1. The instant Appeal is directed against the judgment dated 23.04.2022 passed by the High Court of Himachal Pradesh at Shimla in Letters Patent Appeal No. 188/2021, whereby the intra-court appeal preferred by the appellant against the judgment dated 19.07.2021 of the learned Single Judge in Civil Writ Petition Original Application No. 5144/2019 came to be disposed of.

(Prashant Kumar Mishra and Vipul M. Pancholi, JJ.)

Bikram Chand Rana ______________________________ Appellant;

v.

Himachal Pradesh Road Transport Corporation _________ Respondent.

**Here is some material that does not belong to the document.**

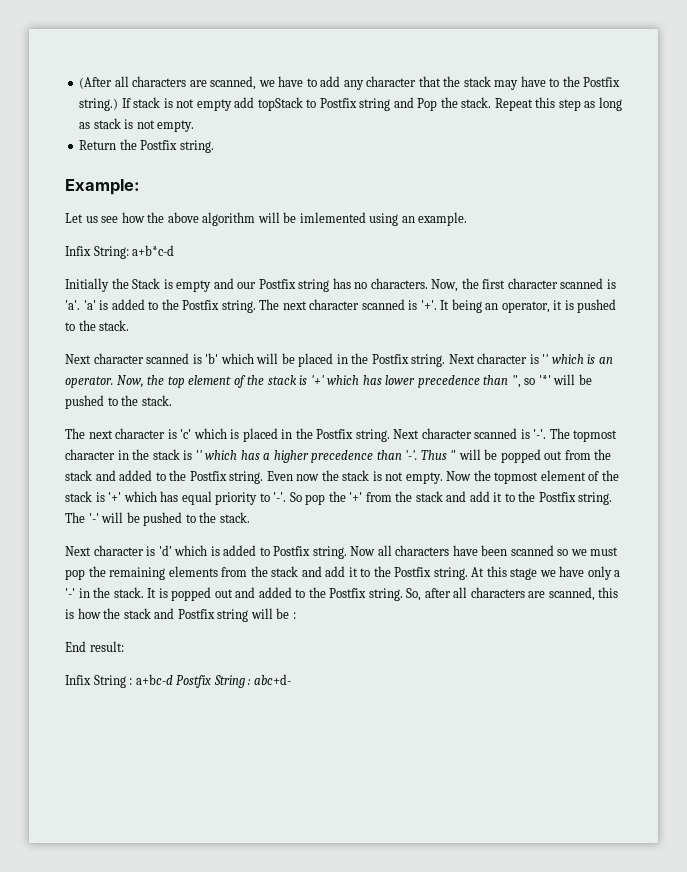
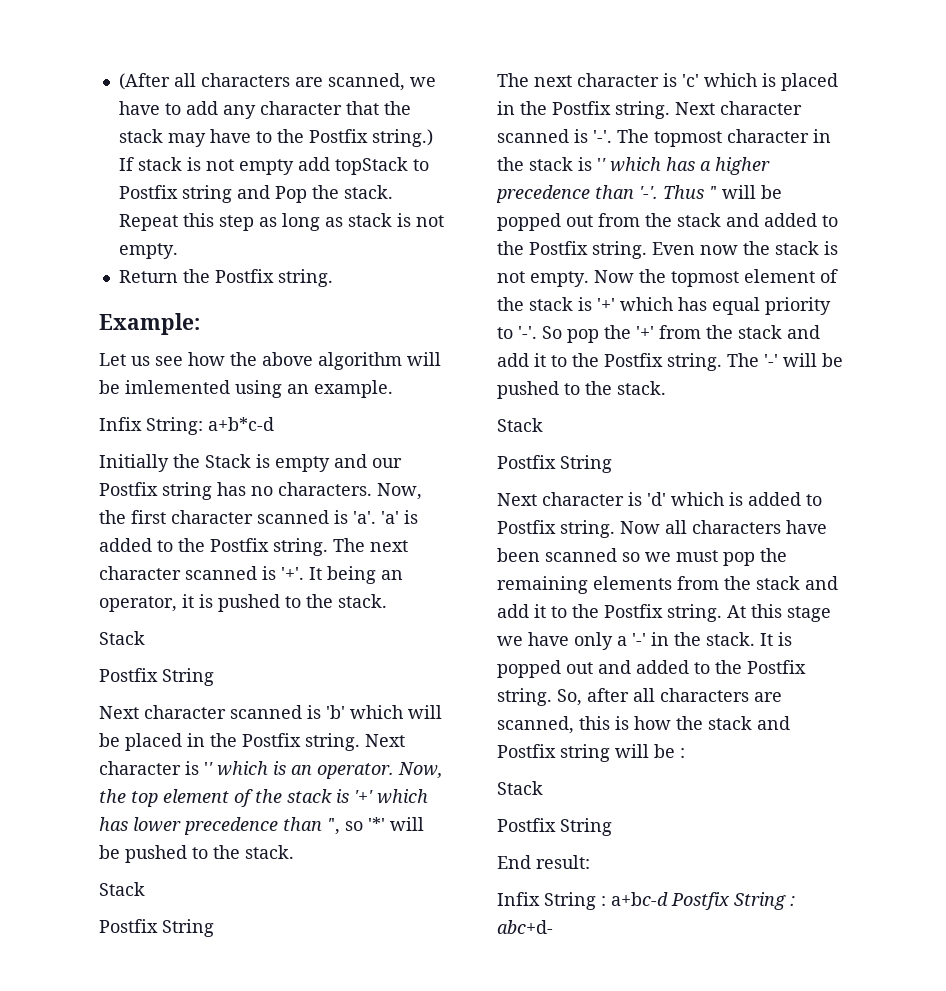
(130, 325) none -> [99,631,145,645] [99,668,214,686] // Stack // Postfix String
(172, 400) none -> [99,882,145,896] [99,919,214,937] // Stack // Postfix String
(250, 517) none -> [497,418,543,432] [497,455,612,473] // Stack // Postfix String
(296, 615) none -> [497,781,543,795] [497,818,612,836] // Stack // Postfix String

Civil Appeal No. 14669 of 2025§, decided on April 7, 2026

The Judgment of the Court was delivered by

Prashant Kumar Mishra, J.:—

1. The instant Appeal is directed against the judgment dated 23.04.2022 passed by the High Court of Himachal Pradesh at Shimla in Letters Patent Appeal No. 188/2021, whereby the intra-court appeal preferred by the appellant against the judgment dated 19.07.2021 of the learned Single Judge in Civil Writ Petition Original Application No. 5144/2019 came to be disposed of.

2. The appellant was working in the respondent-Himachal Pradesh Road Transport Corporation1 as a Clerk from 1979 onwards. In 2000, he was promoted to the post of Senior Assistant. He continued in service until he retired upon attaining the age of superannuation on 28.02.2009.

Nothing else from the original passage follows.